• Exercise
Output all entries precisely and leave out the pictures.

• Dataset
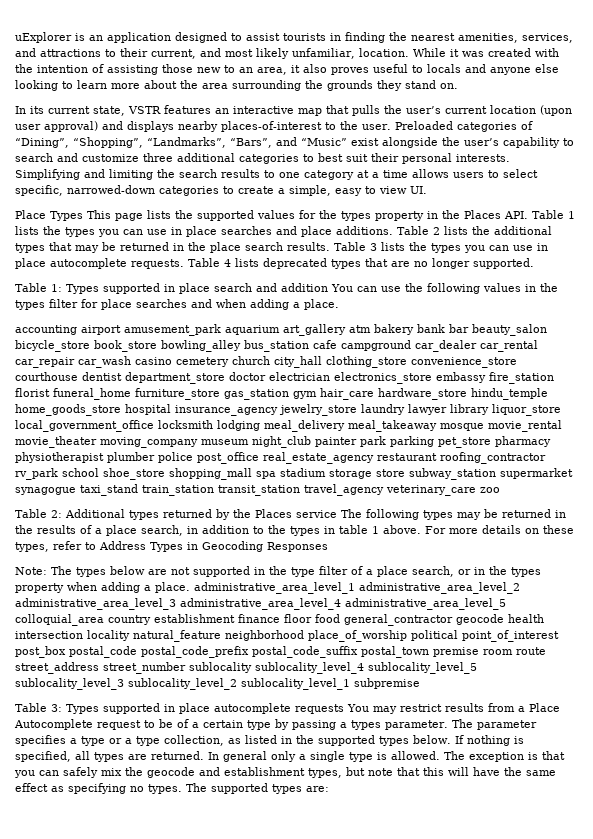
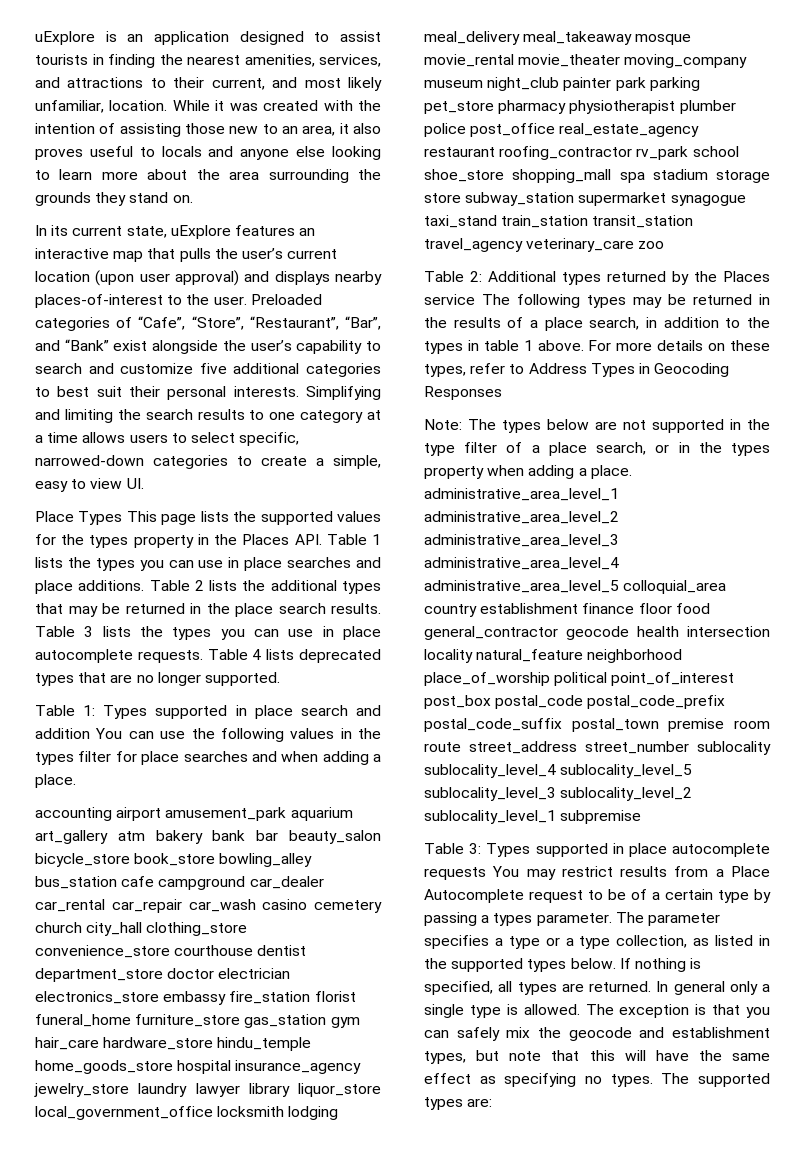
[15,32,72,43] uExplorer -> [35,31,95,45] uExplore
[128,106,161,114] VSTR -> [170,225,231,239] uExplore
[15,137,347,148] “Dining”, “Shopping”, “Landmarks”, “Bars”, and “Music” -> [138,316,381,330] [35,339,109,351] “Cafe”, “Store”, “Restaurant”, “Bar”, and “Bank”
[143,153,173,162] three -> [199,363,227,374] five

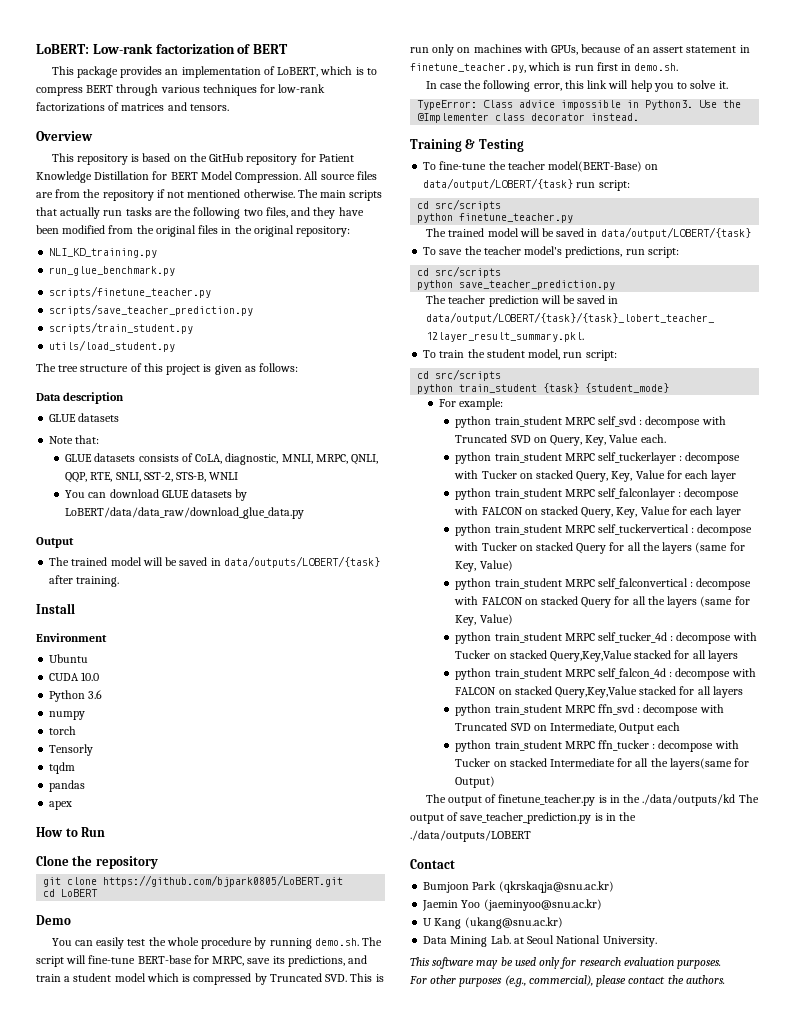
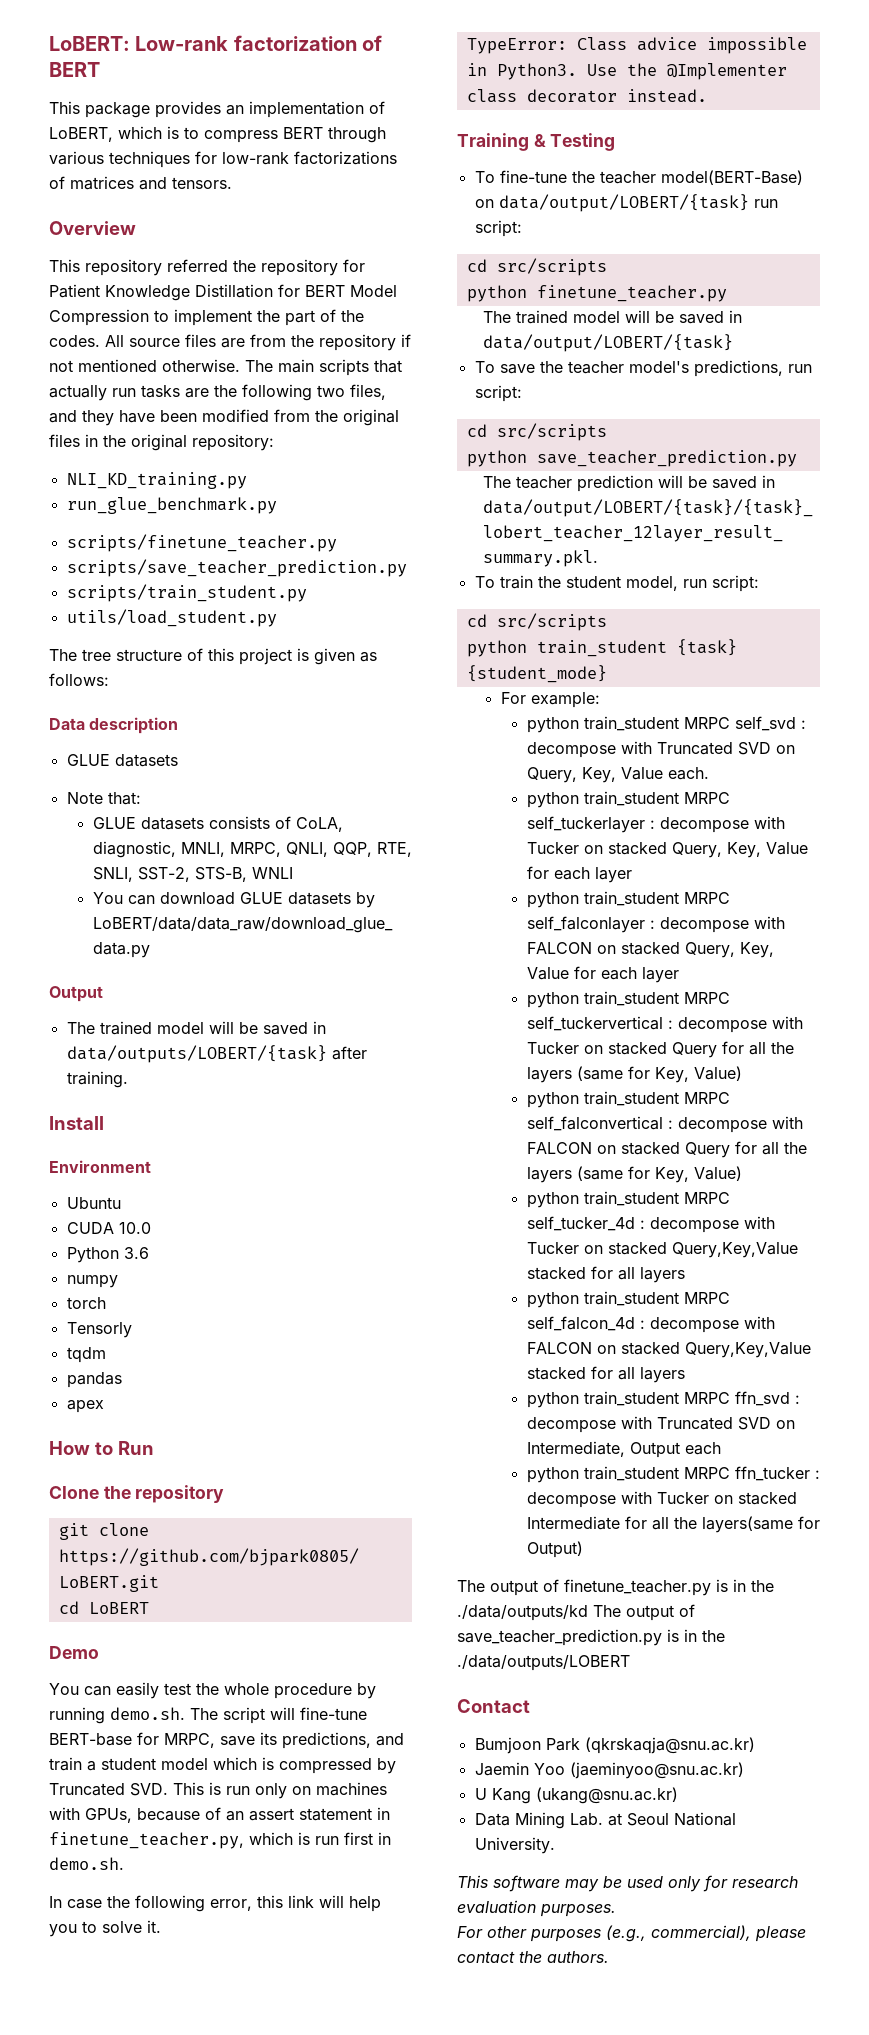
[131,153,244,162] is based on the GitHub -> [167,259,256,272] referred the
[235,172,302,183] Compression. -> [49,309,364,326] [49,335,100,347] Compression to implement the part of the codes.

• Exercise answer
[15,32,72,43] uExplorer -> [35,31,95,45] uExplore
[128,106,161,114] VSTR -> [170,225,231,239] uExplore
[15,137,347,148] “Dining”, “Shopping”, “Landmarks”, “Bars”, and “Music” -> [138,316,381,330] [35,339,109,351] “Cafe”, “Store”, “Restaurant”, “Bar”, and “Bank”
[143,153,173,162] three -> [199,363,227,374] five

[131,153,244,162] is based on the GitHub -> [167,259,256,272] referred the
[235,172,302,183] Compression. -> [49,309,364,326] [49,335,100,347] Compression to implement the part of the codes.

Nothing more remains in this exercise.